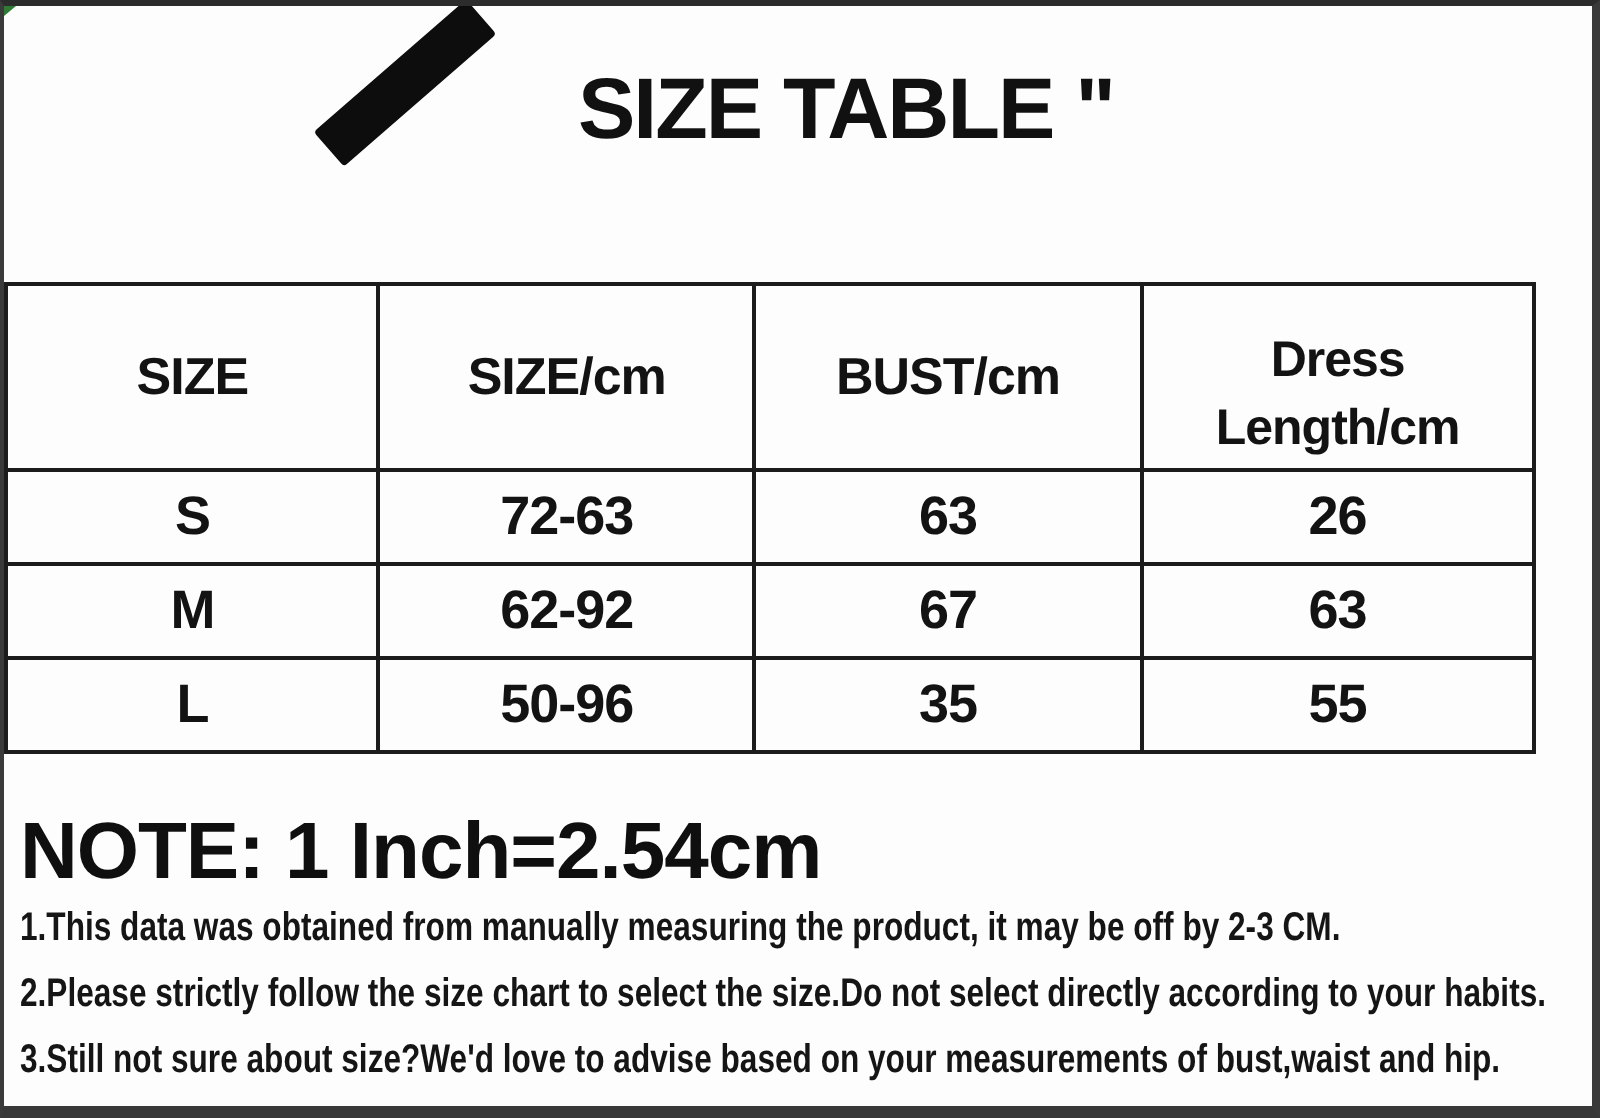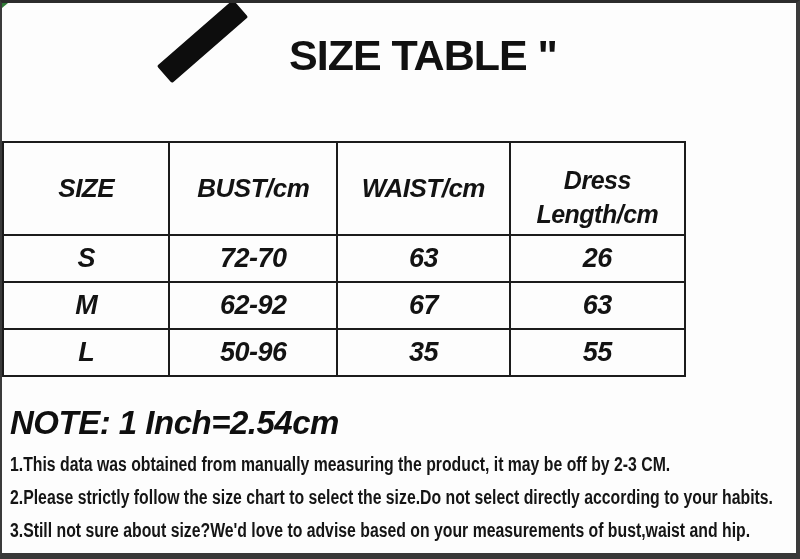--- a/index.html
+++ b/index.html
@@ -44,10 +44,9 @@
   table.size-table {
     position:absolute;
     top:138px; left:0;
-    width:684px;
+    width:766px;
     border-collapse:collapse;
     table-layout:fixed;
-    font-style:italic;
   }
   .size-table td {
     border:2px solid #1c1c1c;

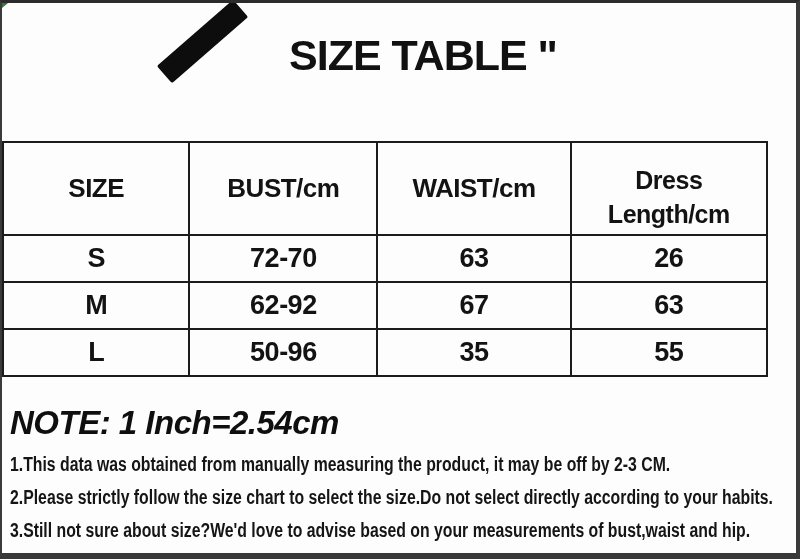--- a/index.html
+++ b/index.html
@@ -112,7 +112,7 @@
     <tbody>
         <tr class="head">
       <td>SIZE</td>
-      <td>BUST/cm</td>
+      <td>SIZE/cm</td>
       <td>WAIST/cm</td>
       <td><span class="wrap-head">Dress Length/cm</span></td>
     </tr>

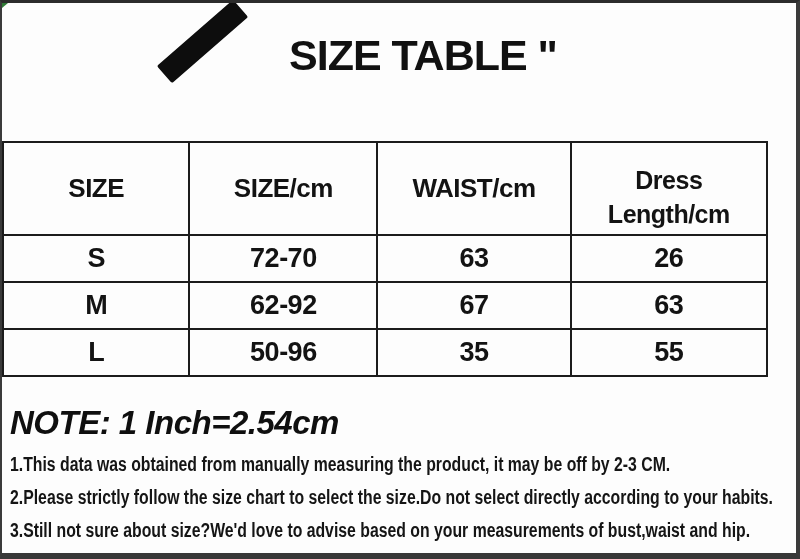--- a/index.html
+++ b/index.html
@@ -113,7 +113,7 @@
         <tr class="head">
       <td>SIZE</td>
       <td>SIZE/cm</td>
-      <td>WAIST/cm</td>
+      <td>BUST/cm</td>
       <td><span class="wrap-head">Dress Length/cm</span></td>
     </tr>
     <tr class="body">

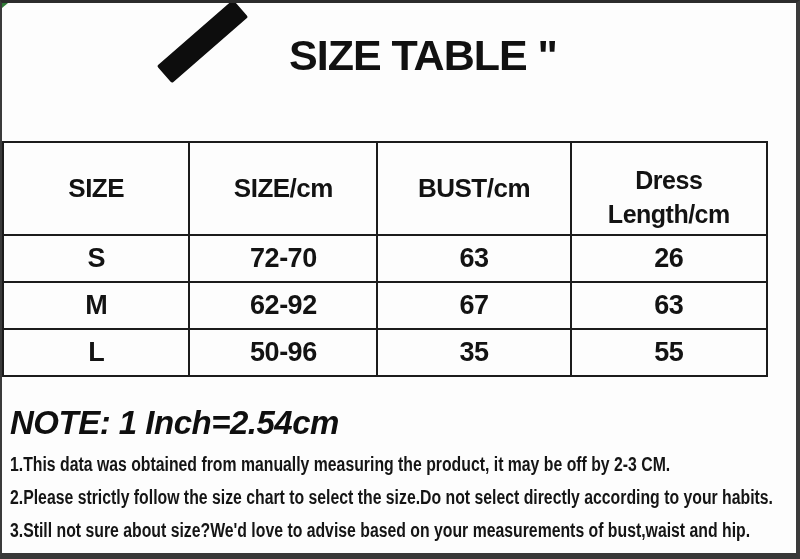--- a/index.html
+++ b/index.html
@@ -118,7 +118,7 @@
     </tr>
     <tr class="body">
       <td>S</td>
-      <td>72-70</td>
+      <td>72-63</td>
       <td>63</td>
       <td>26</td>
     </tr>

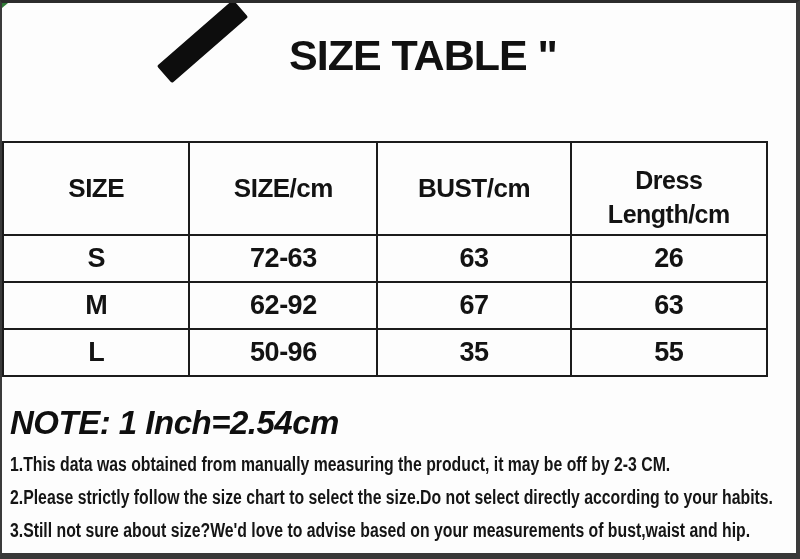--- a/index.html
+++ b/index.html
@@ -71,12 +71,11 @@
   .note-heading {
     position:absolute;
     top:401px; left:8px;
-    font-size:33px;
+    font-size:40px;
     font-weight:bold;
     letter-spacing:-0.5px;
     color:#0f0f0f;
     white-space:nowrap;
-    font-style:italic;
   }
   .notes {
     position:absolute;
* * * *
Aim of the task - Nothing but the lines from the one with "<td>26</td>" through the last line of the material above should appear in the answer, each copied exactly, with no pictures.

Solution -
       <td>26</td>
     </tr>

--- a/index.html
+++ b/index.html
@@ -71,12 +71,11 @@
   .note-heading {
     position:absolute;
     top:401px; left:8px;
-    font-size:33px;
+    font-size:40px;
     font-weight:bold;
     letter-spacing:-0.5px;
     color:#0f0f0f;
     white-space:nowrap;
-    font-style:italic;
   }
   .notes {
     position:absolute;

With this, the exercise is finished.